Я ничего сам не предрешаю, но только я убеждаюсь, что жара в мои сорок семь лет составляет часть моего здоровья и доброго состояния. Итак, пусть меня назначат консулом в Палермо, в Неаполь, в Кадикс, но, ради господа бога, не на север. Я не вхожу ни в какие подробности. Траси сама решит за меня. Она мне скажет в конце концов, на что надеяться и чего бояться. Сорок семь лет, несколько книг, странный полууспех последней книги, не радующие похвалы и порицания, бьющие, как и похвалы, мимо цели, ревматизм, усталость от борьбы, и, главное, все это без лирического пламени и блеска, который сопровождал короткую жизнь Байрона, и без мудрого созерцательного покоя, в котором протекала жизнь Гельвеция. Австрия верна себе. Она хорошо умеет ставить капканы для всякого свободного ума. Из всей Европы осталась Байрону только Генуя, узкая полоса земли, с которой нога легко переступала лишь на борт корабля. Неужели и он, Стендаль, обречен на прогулку в семь километров длиной и на отвратительную службу банкирскому дому «Орлеан, Лаффит и Перье»?»

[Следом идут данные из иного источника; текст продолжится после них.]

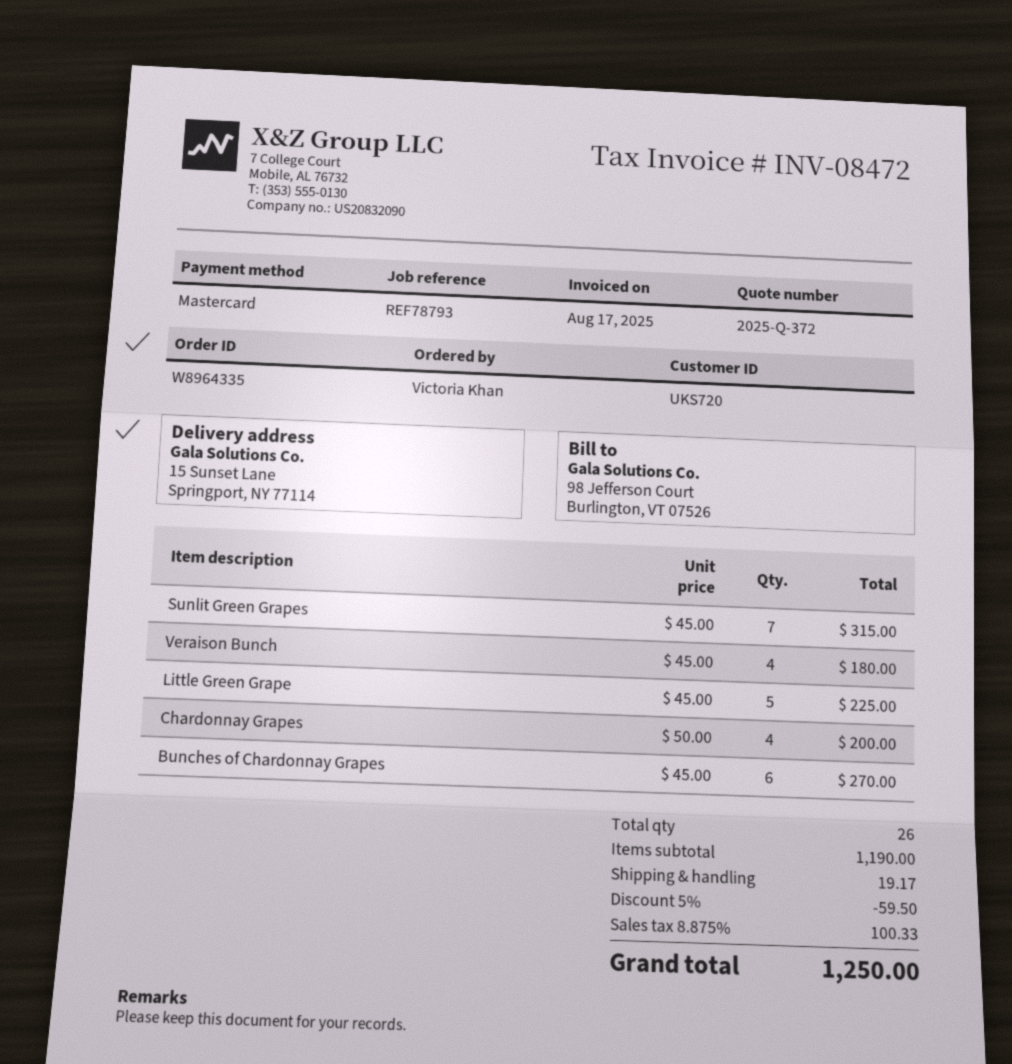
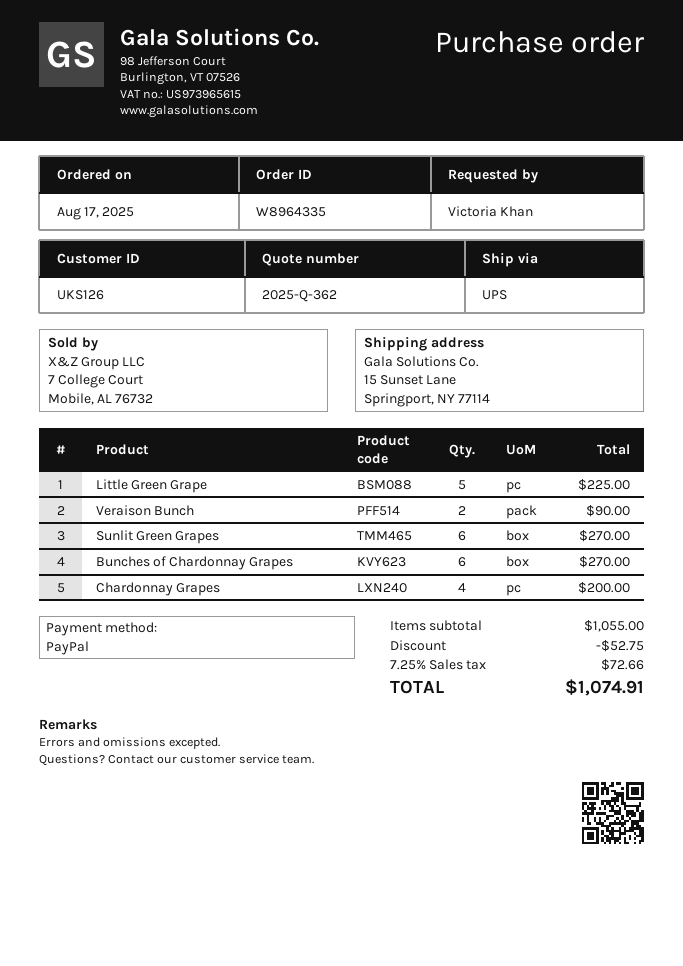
quote number: 2025-Q-372 -> 2025-Q-362
customer number: UKS720 -> UKS126
payment method: Mastercard -> PayPal
Sunlit Green Grapes: 7 for 315.00 -> 6 for 270.00
Veraison Bunch: 4 for 180.00 -> 2 for 90.00
subtotal: 1190.00 -> 1055.00
discount: 59.50 -> 52.75
shipping: 19.17 -> none
tax: 8.875% = 100.33 -> 7.25% = 72.66
total: 1250.00 -> 1074.91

Наступила ночь. Началась бессонница. На полу играли круглые лунные пятна. Среди полной тишины вдруг раздавался шорох: мыши вереницей ходили по кругу и плясали на лунном блике, повизгивая, топоча, привставая, словно совершая какой-то премудрый звериный обряд. Бейль любовался этим зрелищем. Оно на минуту заставляло его забыть беспокойное и томительное состояние вечерних часов. В этом царстве маленьких зверей, в их странном обрядовом хождении по лунному блику было что-то до такой степени человеческое, смешное в своей серьезности, что Бейль начал смеяться. Старая мышь бросилась в щель. За ней вся вереница пустилась врассыпную по углам комнаты. «Еще недоставало, чтобы я на старости лет завел себе такое развлечение, – подумал Бейль. – Однако двадцатисемилетний Мериме не расстается с белыми мышами».
Утром в совершенной ярости он отвечал на письмо Мареста, еще не знавшего о его несчастиях и упрекавшего его в неумении использовать удобства политического момента и приспособиться к новым обстоятельствам, как это сделал министр Моле.
Бейль писал:
«Дорогой Марест, приспособляемость моего уважаемого начальника Моле мне кажется чрезвычайной глупостью. Если Делакруа, Клара, вы и я сам – великий Фридрих – когда-то играли в прятки в Булонском лесу в июне 1820 года, если, наконец, одиннадцать лет спустя, в июне 1831 года, встретившись в том же месте, мы будем пользоваться теми же хитростями и уловками, чтобы прятаться и чтобы с прежней ловкостью открывать, где спрятался другой, то куда это может привести? Нетрудно сообразить, что наш характер не изменился.
Но дело в том, что французская аристократия совершенно лишена энергии. Она не держит слова, она полна лжи и заблуждений, самообмана, который она считает утонченностью 1791 года. Возьмите вашего брата – это совершенно стиль Людовика XVI! Увы! Министры слабы, они одинаково ненавидят в людях как правду, так и энергию.